IMDB MOVIE RATING PREDICTOR
Scenario
Examine what factors lead to certain ratings for movies. Given that Netflix does not currently store this type of data, your boss has suggested that you collect ratings and reviews data from IMDB.
- Netflix uses random forests and decision trees to predict what types of movies an individual user may like.
- Using unsupervised learning techniques, they are able to continually update suggestions, listings, and other features of its user interface.
- Netflix, however, hasn't focused on collecting data on the top movies of all time, and would like to add some of them to their offerings based on popularity and other factors.
Prompt:
Predict whether a movie is highly rated.
Collect the data, build a random forest, and examine its feature importances to understand what factors contribute to ratings.
Questions to keep in mind:
- What factors are the most direct predictors of rating?

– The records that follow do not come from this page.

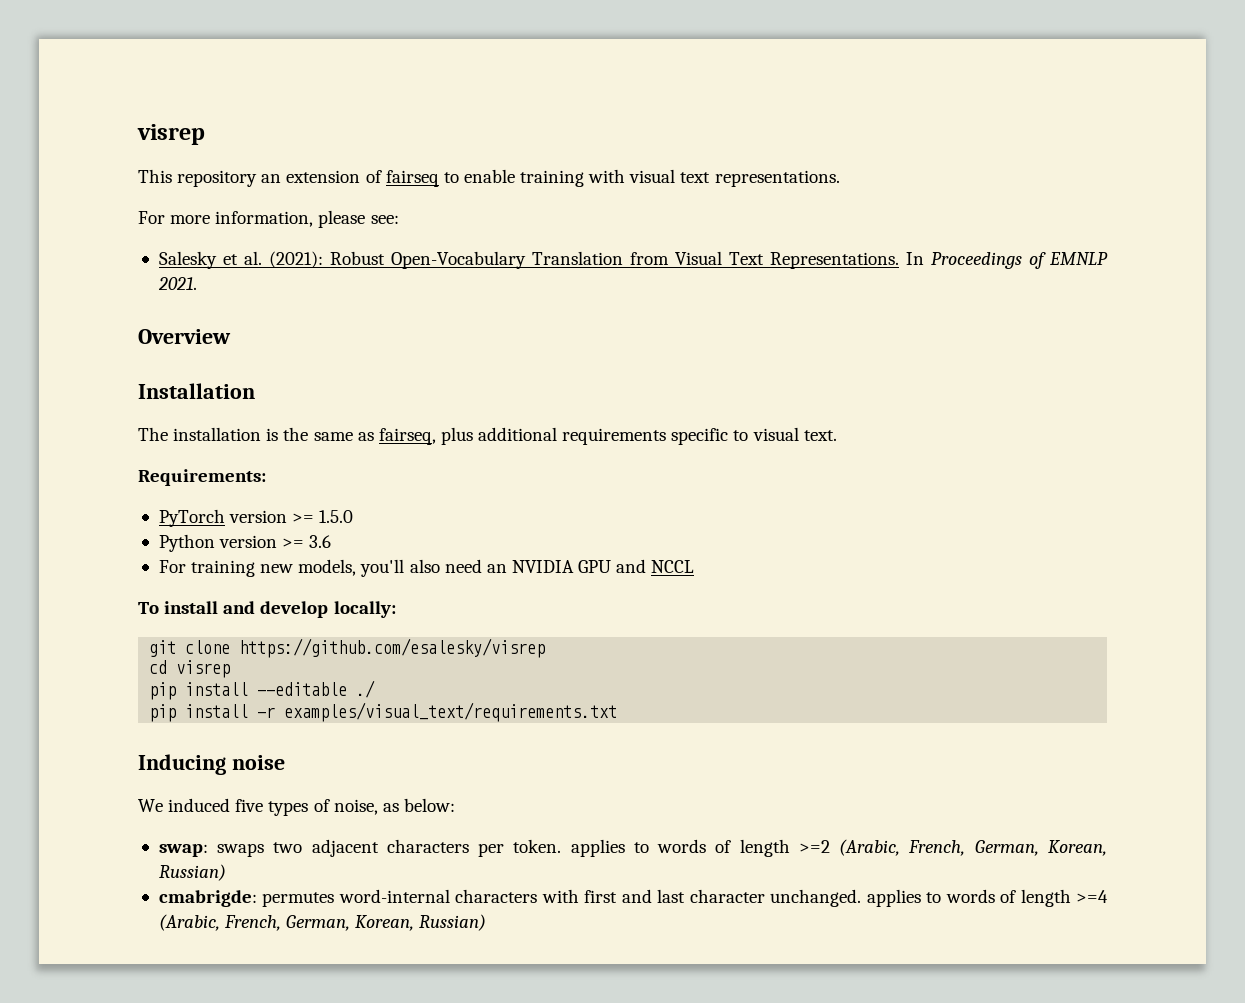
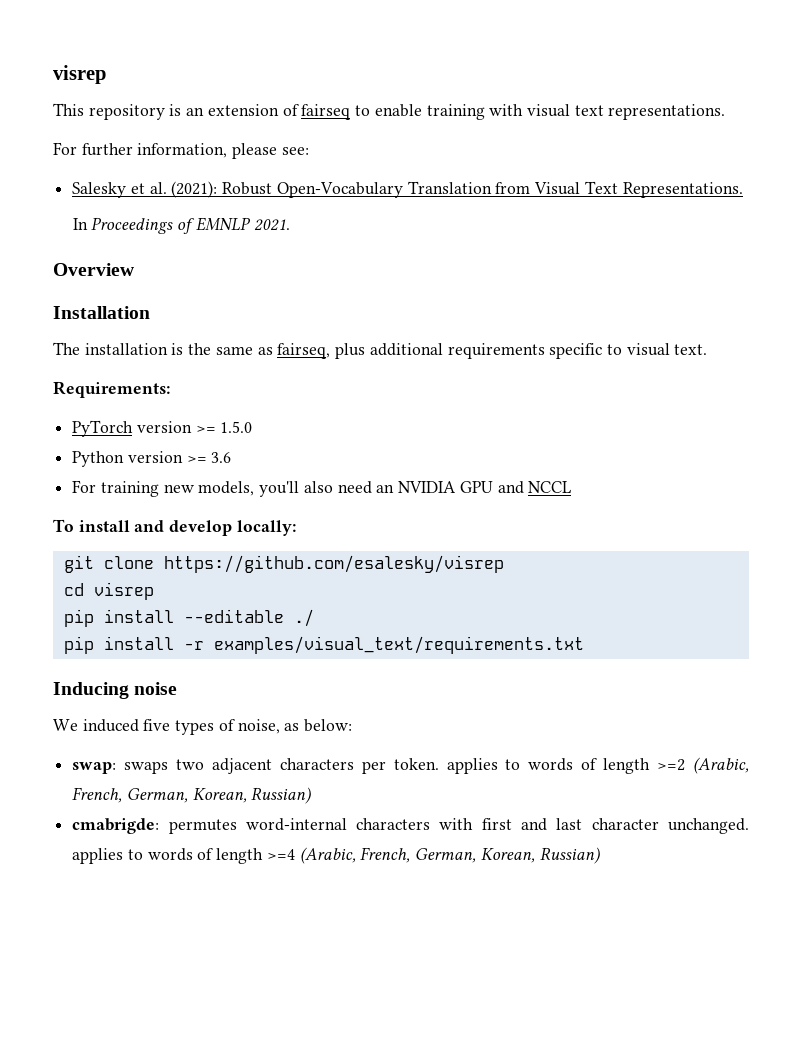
- This repository an extension of fairseq to enable training with visual text representations.
+ This repository is an extension of fairseq to enable training with visual text representations.
- For more information, please see:
+ For further information, please see:
- Salesky et al. (2021): Robust Open-Vocabulary Translation from Visual Text Representations. In Proceedings of EMNLP 2021.
+ Salesky et al. (2021): Robust Open-Vocabulary Translation from Visual Text Representations.
+ In Proceedings of EMNLP 2021.

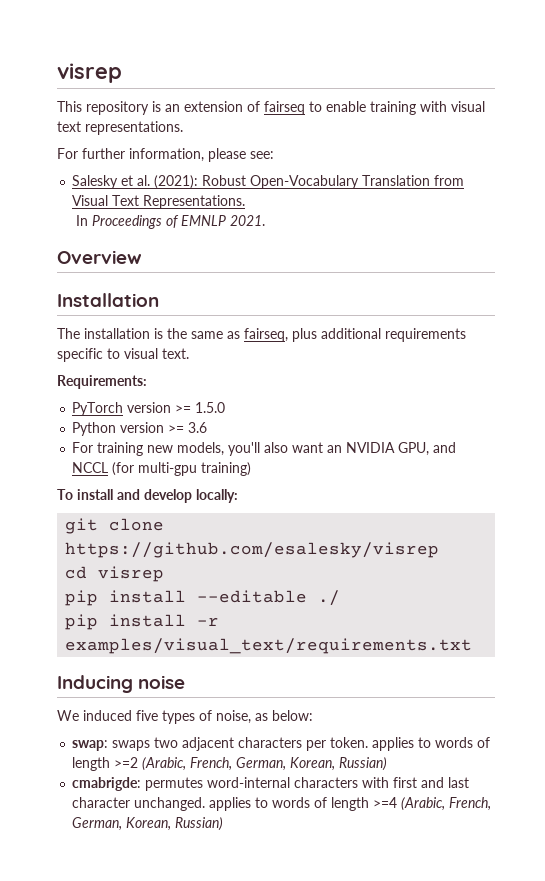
- For training new models, you'll also need an NVIDIA GPU and NCCL
+ For training new models, you'll also want an NVIDIA GPU, and NCCL (for multi-gpu training)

- You can use rating as your target variable. But it's up to you whether to treat it as continuous, binary, or multiclass.
Risks & Assumptions:
Gross revenue, if unavailable in the scraped data, was set to 0. Some columns (features) were removed for reasons that seemed irrelevant to the analysis (deemed by my opinion/ knowledge)
Web Scraping - IMDB
By using a library called requests, the top 250 IMDB movies were scraped from http://www.imdb.com/chart/top. Then from the top 250 movies from IMDB, using an online API called OMDb (http://www.omdbapi.com/), a function was created to get details about each of the 250 top movies on IMDB. Seperately, gross revenue was scrapped for each movie using the IMDB ID and put into a seperate dataframe.
Data Cleaning/ Munging
After converting the scraped data into a dataframe, some of the data containing “N/A” was replaced with NaN, to easily deal with null values. Next, the column “Released” date was converted to a datetime type. Next the “Runtime” column was cleaned by stripping “min” and converting to an integer. The “Year” column was converted to type integer and the “Metascore” column was converted to a float type. For the column containing “imdbVotes”, the commas were stripped and converted to integer types. After these changes, The gross revenue dataframe and the IMDB dataframes were combined.
Next, by iterating through all the columns with NaNs, the number of NaN in each column were found. Metascore had the most NaN’s with 81 and Gross (revenue) came in second with 66. The other columns with NaN’s were much lower with Awards having 4, Poster having 2, and Language, Rated, Released, all having 1. First, the one NaN in language was the movie, “Sunrise”. After doing some research, it was known to be an “English” language movie and was changed as such. Next, the movie “Gangs of Wasseypur” had a NaN for rating and was changed to “UNRATED”. The remaining category with one NaN, the “Released” column, was “The Gold Rush”. After finding the release date from outside resources, the released date was changed to ‘1925-06-26’. Since there was too many NaN’s in the “Gross” (revenue) column, zeros (0) were filled in for NaN values in the “Gross” column.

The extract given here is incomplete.